28. Februar 2016 von redaktionguh  
Abgelegt unter Kommentar

Als mit Papst Benedikt XVI. 2011 nach 500 Jahren erstmals ein römischer Papst Thüringen besuchte, stand im Mittelpunkt der Gespräche mit der Evangelischen Kir-
che die Frage Martin Luthers: »Wie bekomme ich einen gnädigen Gott?« Luthers Antwort war 1517 die Initialzündung der Reformation. Den begonnenen Dialog fortzusetzen, ist wichtig. Nur gemeinsam können Christen glaubhaft für Frieden und Versöhnung in unserer Welt, wie auch für Menschenwürde und Bewahrung der Schöpfung in Zeiten der Globalisierung wirken.

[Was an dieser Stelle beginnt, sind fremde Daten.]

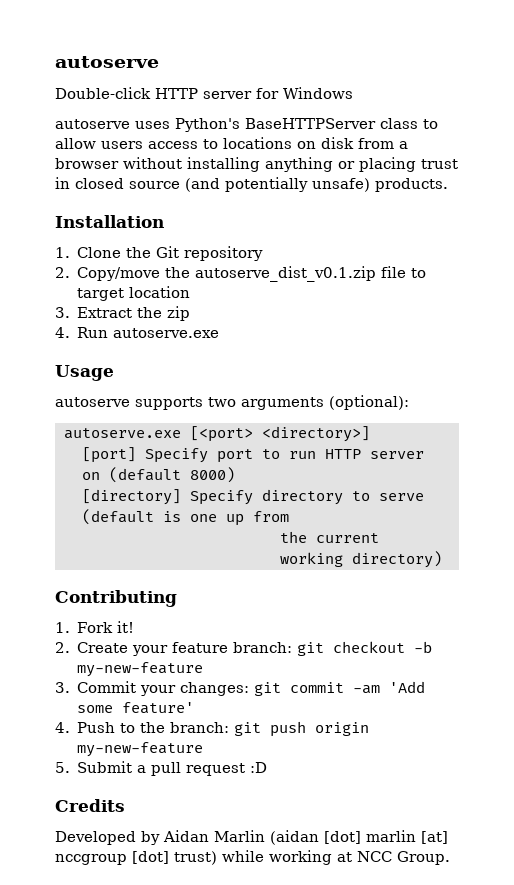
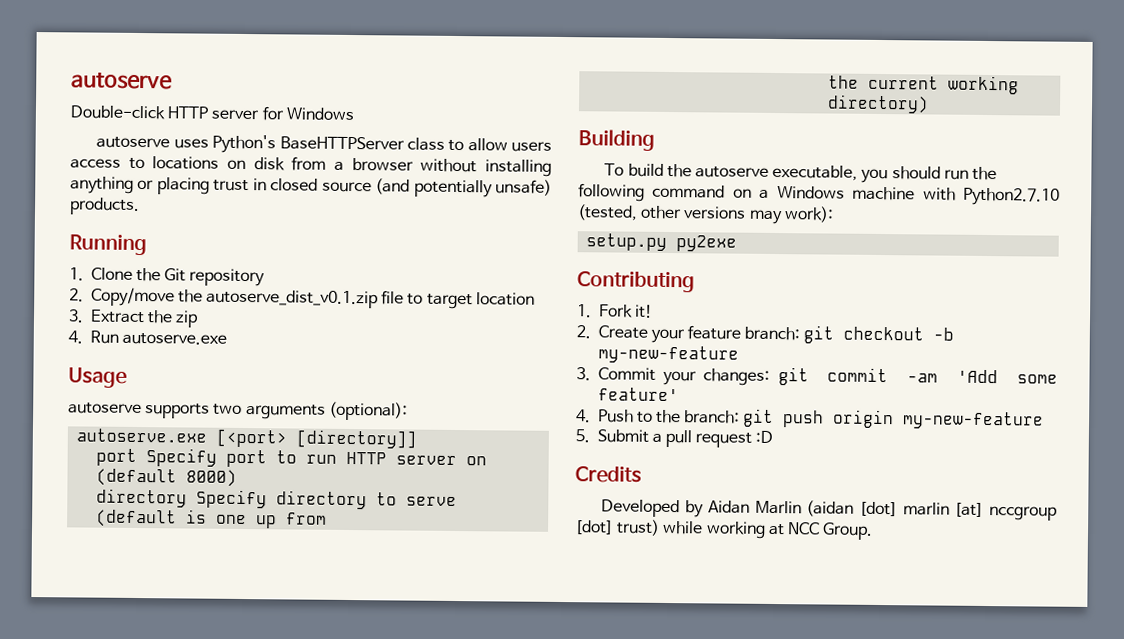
[55,215,164,228] Installation -> [69,234,147,256] Running
[261,426,370,442] [81,447,136,463] <directory>] // [port] -> [296,429,418,449] [96,448,138,467] [directory]] // port
[81,489,181,505] [directory] -> [96,488,188,508] directory
(442, 559) none -> [578,129,655,151] [604,163,997,184] [578,183,1060,206] [577,204,834,225] [586,233,738,252] // Building // To build the autoserve executable, you should run the following command on a Windows machine with Python2.7.10 (tested, other versions may work): // setup.py py2exe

Heute wissen wir: Das, was sich vor 500 Jahren im mitteldeutschen Raum mit der Reformation Bahn gebrochen hat, war ein Weltereignis. Darüber sollte der Ministerpräsident eines der Hauptländer der Reformation mit dem obersten Repräsentanten der »Weltkirche« sprechen. Jeder Austausch gewinnt mit dem positiven Beispiel. Von Thüringer Seite mit der zweiten Auflage des neuen »Achava«-Festivals (Brüderlichkeit) im Gepäck sollte das gut gelingen. Und schließlich: Im Jahr 2011 haben laut »Media Tenor« die Berichte über den Besuch des Papstes in Thüringen weltweit 1,5 Milliarden Menschen erreicht. Das ist die höchste Medienresonanz in Thüringen seit 1990.

Wenn Thüringen im Jahr 2017 erneut eine ähnlich große Ausstrahlung sucht, dann ist auf dem Weg zur weltweiten Eröffnung des Reformationsjahres auf der Wartburg eine Audienz bei Papst Franziskus für den Thüringer Ministerpräsidenten nicht nur ein persönlicher Wunsch, sondern ein staatspolitisches »Muss«.

Christine Lieberknecht

Die Autorin ist Abgeordnete des Thüringer Landtags und war bis 2014 Ministerpräsidentin.